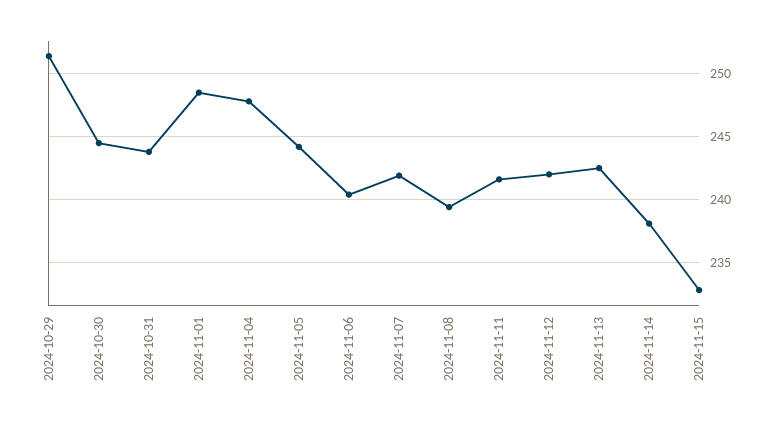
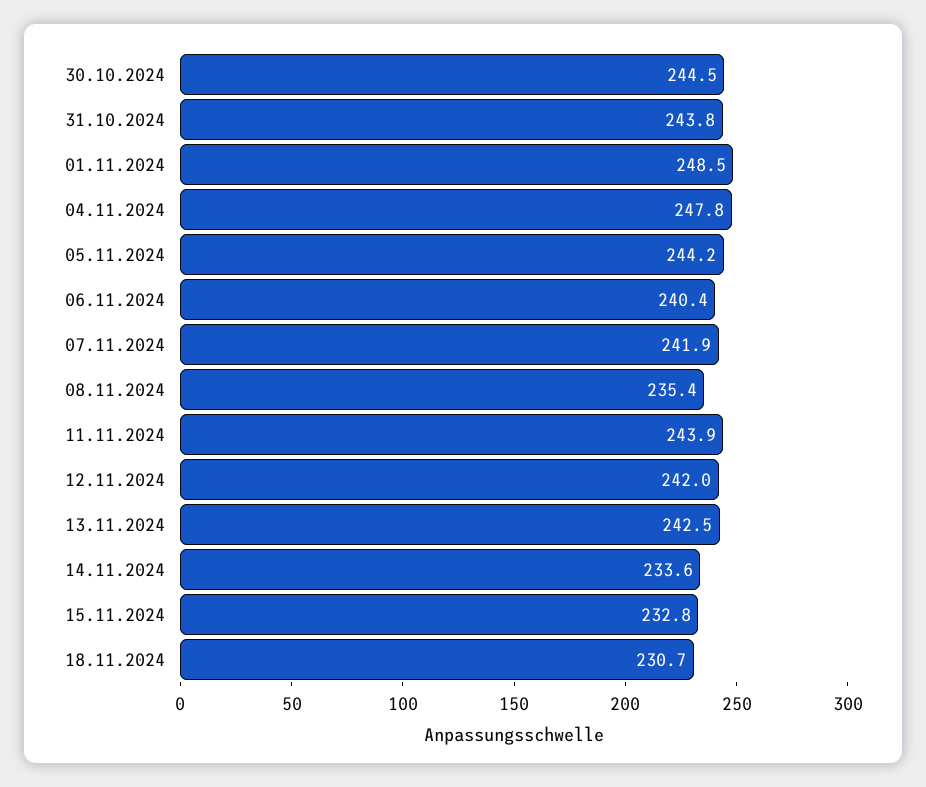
2024-10-29: 251.5 -> none
2024-11-08: 239.5 -> 235.4
2024-11-11: 241.5 -> 243.9
2024-11-14: 238 -> 233.6
18.11.2024: none -> 230.7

┄┄┄┄┄┄┄┄┄┄

## What is being asked
Check each line of the data for "none". Copy the lines where it turns up.

## Finished exercise
2024-10-29: 251.5 -> none
18.11.2024: none -> 230.7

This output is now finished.